Tuesday, September 11, 2012

Day 135, 2012 I am the most important person to my self: shared equality, living with you

Artwork Marlen Vargas Del Razo
I forgive myself that I have accepted and allowed myself to believe that I do not know how I can be an equal with you in my daily living.

I forgive myself that I have accepted and allowed myself to go into automatic pilot when I see you 'not knowing', in how to do something practically, and where I step in and do it for you, or volunteer showing it to you, without giving you a chance to ask me, or without giving you a chance to find out for yourself by making a few mistakes.

I forgive myself that I have accepted and allowed myself to believe that because I know something, because I have done it a million times I should teach you what I know, not realising that I am acting on my assumptions and not in equality.

I forgive myself that I have accepted and allowed myself to not realise that acting in equality means communication even when it all seems so obvious - to avoid creating from the starting point of assumptions.

I forgive myself that I have accepted and allowed myself to not realise that in this communication I must provide sufficient context which is yet another form of making assumptions if I don't give more background information.

I forgive myself that I have accepted and allowed myself to act from experience and thus I am stuck in my past because I will do what I have done before because I know it works, therefore I am no longer open to improvement because I am no longer open to letting a new approach exist - that may be your way of doing things which will be a different perspective as you are not imprinted by experience on this topic.

I forgive myself that I have accepted and allowed myself to be clear within myself when I request something from you, I have to first investigate my motivation: is it out of convenience? is it because I have resistances? is it something I would do for you as well? - in other words, I have to be clear about my starting point as an equal.

I forgive myself that I have accepted and allowed myself to not speak up about certain issues that I have discovered as needing direction because I fear creating an emotional response in you, and thus I have lost sight of these issues because I denied them within myself.

I forgive myself that I have accepted and allowed myself to deny looking at all that I live with you from the starting point of equality and what is here but instead I look at it from the starting point of "what I can live with", whereby I have accepted the circumstances and the pattern.

I forgive myself that I have accepted and allowed myself to not be clear on the connections between 'independent' as in self-sufficient and 'dependent' as in support; because I have hold on to the pattern of all or nothing, the two poles I recognise from my past (parents' relationship pattern that I have accepted as me).

I realise that I must learn to live as an equal with you and that it will take a process to walk this point.

I realise that to be living in shared equality means that I investigate in an ongoing manner what I accept in my daily living.

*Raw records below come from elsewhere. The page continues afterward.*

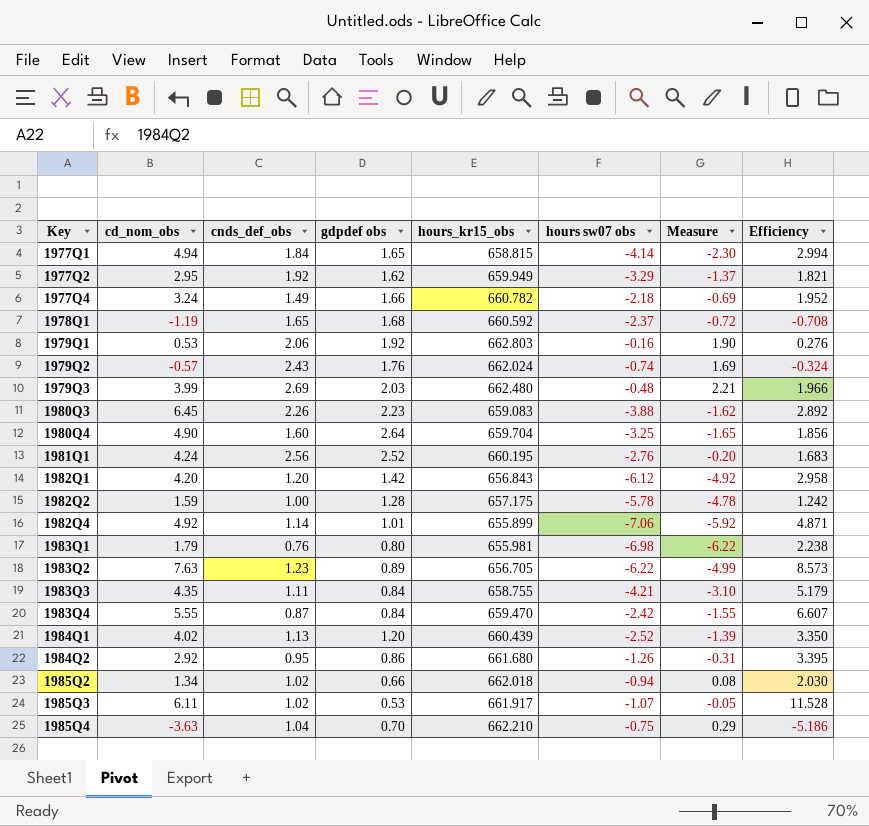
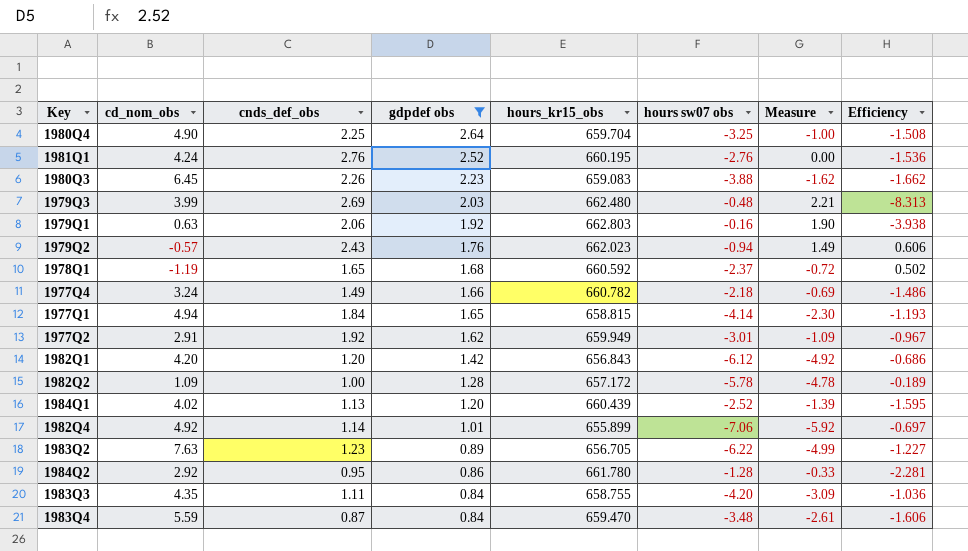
filter: none -> gdpdef obs >= 0.84
row order: Key ascending -> gdpdef obs descending
column Efficiency | formula: [cd_nom_obs] / [gdpdef obs] -> [cd_nom_obs] / [hours sw07 obs]
1980Q4 | cnds_def_obs: 1.60 -> 2.25
1980Q4 | Measure: -1.65 -> -1.00
1981Q1 | cnds_def_obs: 2.56 -> 2.76
1981Q1 | Measure: -0.20 -> 0.00
1979Q1 | cd_nom_obs: 0.53 -> 0.63
1979Q2 | hours_kr15_obs: 662.024 -> 662.023
1979Q2 | hours sw07 obs: -0.74 -> -0.94
1979Q2 | Measure: 1.69 -> 1.49
1977Q2 | cd_nom_obs: 2.95 -> 2.91
1977Q2 | hours sw07 obs: -3.29 -> -3.01
1977Q2 | Measure: -1.37 -> -1.09
1982Q2 | cd_nom_obs: 1.59 -> 1.09
1982Q2 | hours_kr15_obs: 657.175 -> 657.172
1984Q2 | hours_kr15_obs: 661.680 -> 661.780
1984Q2 | hours sw07 obs: -1.26 -> -1.28
1984Q2 | Measure: -0.31 -> -0.33
1983Q3 | hours sw07 obs: -4.21 -> -4.20
1983Q3 | Measure: -3.10 -> -3.09
1983Q4 | cd_nom_obs: 5.55 -> 5.59
1983Q4 | hours sw07 obs: -2.42 -> -3.48
1983Q4 | Measure: -1.55 -> -2.61

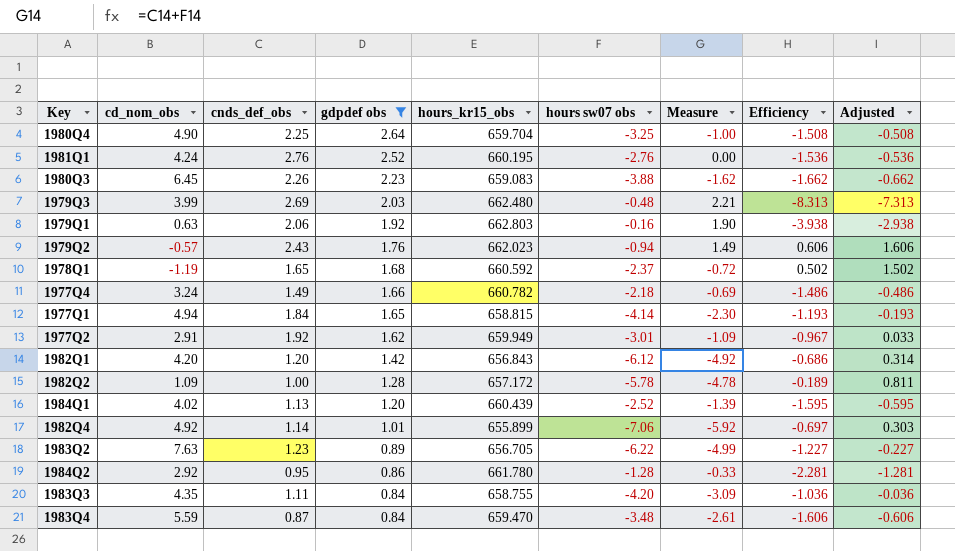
column Adjusted | formula: none -> [Efficiency] + 1

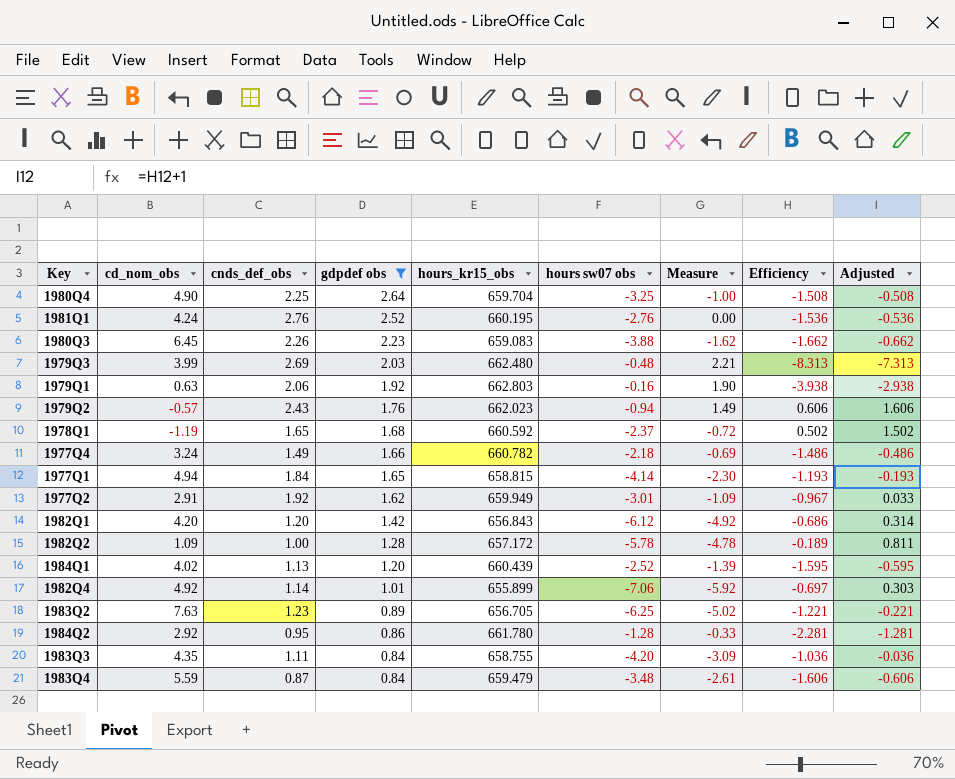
1983Q2 | hours sw07 obs: -6.22 -> -6.25
1983Q2 | Measure: -4.99 -> -5.02
1983Q2 | Efficiency: -1.227 -> -1.221
1983Q2 | Adjusted: -0.227 -> -0.221
1983Q4 | hours_kr15_obs: 659.470 -> 659.479

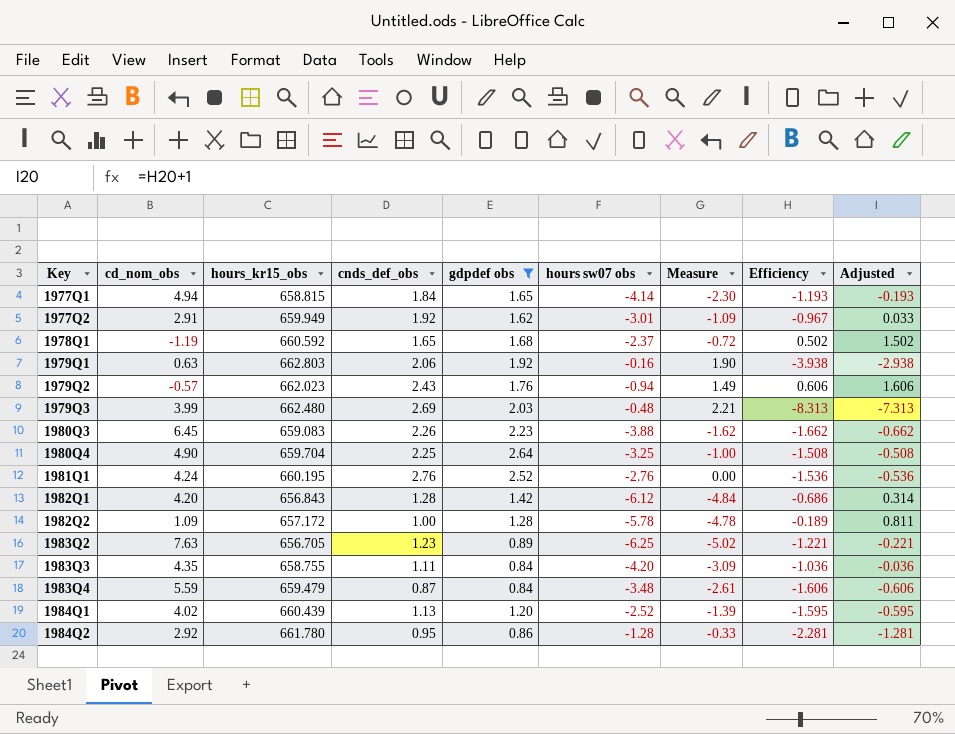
row order: gdpdef obs descending -> Key ascending
column hours_kr15_obs | position: 5 -> 3
row 1977Q4: 3.24 | 1.49 | 1.66 | 660.782 | -2.18 | -0.69 | -1.486 | -0.486 -> none
row 1982Q4: 4.92 | 1.14 | 1.01 | 655.899 | -7.06 | -5.92 | -0.697 | 0.303 -> none
1982Q1 | cnds_def_obs: 1.20 -> 1.28
1982Q1 | Measure: -4.92 -> -4.84

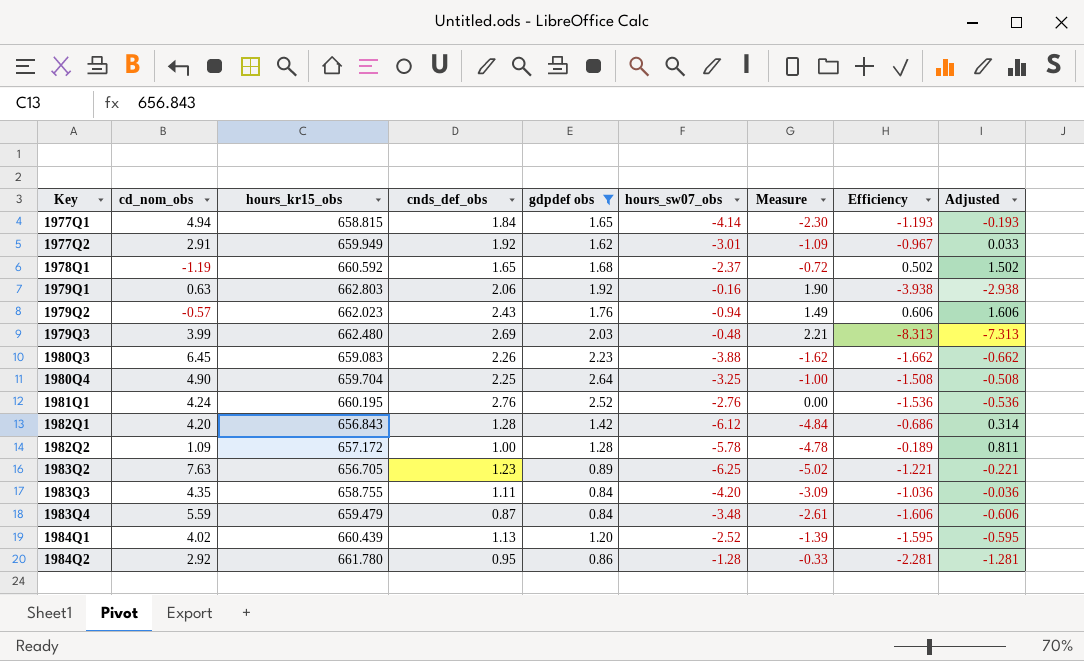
column name: hours sw07 obs -> hours_sw07_obs

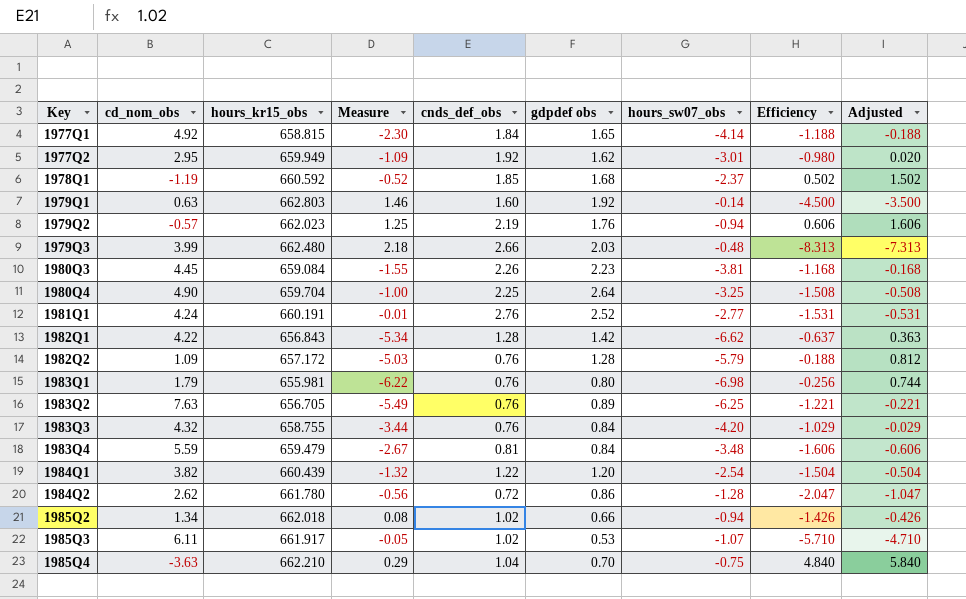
filter: gdpdef obs >= 0.84 -> none
column Measure | position: 7 -> 4
1977Q1 | cd_nom_obs: 4.94 -> 4.92
1977Q1 | Efficiency: -1.193 -> -1.188
1977Q1 | Adjusted: -0.193 -> -0.188
1977Q2 | cd_nom_obs: 2.91 -> 2.95
1977Q2 | Efficiency: -0.967 -> -0.980
1977Q2 | Adjusted: 0.033 -> 0.020
1978Q1 | Measure: -0.72 -> -0.52
1978Q1 | cnds_def_obs: 1.65 -> 1.85
1979Q1 | Measure: 1.90 -> 1.46
1979Q1 | cnds_def_obs: 2.06 -> 1.60
1979Q1 | hours_sw07_obs: -0.16 -> -0.14
1979Q1 | Efficiency: -3.938 -> -4.500
1979Q1 | Adjusted: -2.938 -> -3.500
1979Q2 | Measure: 1.49 -> 1.25
1979Q2 | cnds_def_obs: 2.43 -> 2.19
1979Q3 | Measure: 2.21 -> 2.18
1979Q3 | cnds_def_obs: 2.69 -> 2.66
1980Q3 | cd_nom_obs: 6.45 -> 4.45
1980Q3 | hours_kr15_obs: 659.083 -> 659.084
1980Q3 | Measure: -1.62 -> -1.55
1980Q3 | hours_sw07_obs: -3.88 -> -3.81
1980Q3 | Efficiency: -1.662 -> -1.168
1980Q3 | Adjusted: -0.662 -> -0.168
1981Q1 | hours_kr15_obs: 660.195 -> 660.191
1981Q1 | Measure: 0.00 -> -0.01
1981Q1 | hours_sw07_obs: -2.76 -> -2.77
1981Q1 | Efficiency: -1.536 -> -1.531
1981Q1 | Adjusted: -0.536 -> -0.531
1982Q1 | cd_nom_obs: 4.20 -> 4.22
1982Q1 | Measure: -4.84 -> -5.34
1982Q1 | hours_sw07_obs: -6.12 -> -6.62
1982Q1 | Efficiency: -0.686 -> -0.637
1982Q1 | Adjusted: 0.314 -> 0.363
1982Q2 | Measure: -4.78 -> -5.03
1982Q2 | cnds_def_obs: 1.00 -> 0.76
1982Q2 | hours_sw07_obs: -5.78 -> -5.79
1982Q2 | Efficiency: -0.189 -> -0.188
1982Q2 | Adjusted: 0.811 -> 0.812
1983Q2 | Measure: -5.02 -> -5.49
1983Q2 | cnds_def_obs: 1.23 -> 0.76
1983Q3 | cd_nom_obs: 4.35 -> 4.32
1983Q3 | Measure: -3.09 -> -3.44
1983Q3 | cnds_def_obs: 1.11 -> 0.76
1983Q3 | Efficiency: -1.036 -> -1.029
1983Q3 | Adjusted: -0.036 -> -0.029
1983Q4 | Measure: -2.61 -> -2.67
1983Q4 | cnds_def_obs: 0.87 -> 0.81
1984Q1 | cd_nom_obs: 4.02 -> 3.82
1984Q1 | Measure: -1.39 -> -1.32
1984Q1 | cnds_def_obs: 1.13 -> 1.22
1984Q1 | hours_sw07_obs: -2.52 -> -2.54
1984Q1 | Efficiency: -1.595 -> -1.504
1984Q1 | Adjusted: -0.595 -> -0.504
1984Q2 | cd_nom_obs: 2.92 -> 2.62
1984Q2 | Measure: -0.33 -> -0.56
1984Q2 | cnds_def_obs: 0.95 -> 0.72
1984Q2 | Efficiency: -2.281 -> -2.047
1984Q2 | Adjusted: -1.281 -> -1.047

I realise that to be living in shared equality means that communication is the only point of reference and all else, all thoughts and emotion/feelings are thoughts that I must stop.

I realise that to be living in shared equality I must ask questions to get answers, to understand the situation and I must do so with patience - the same patience I ask you to have when dealing with me.

I commit myself to put my realisations into lived applications and communicate with you to stop assumptions, to stop build up of denial, to stop judgement and rash action (when 'wanting to show how it's done')

I commit myself to see you as myself in what I would want from you that I am willing to give myself, and vice versa ask you to do the same so that we can establish a give-and-take in equality.

I commit myself to look into my resistance and assess the situation on the basis of the entire context and not just reacting to my resistances by countering my resistance - but to be here and layout the situation in self-honest writing.

1 comments:

  1. Awesome Manuela, thank you for sharing this self support point!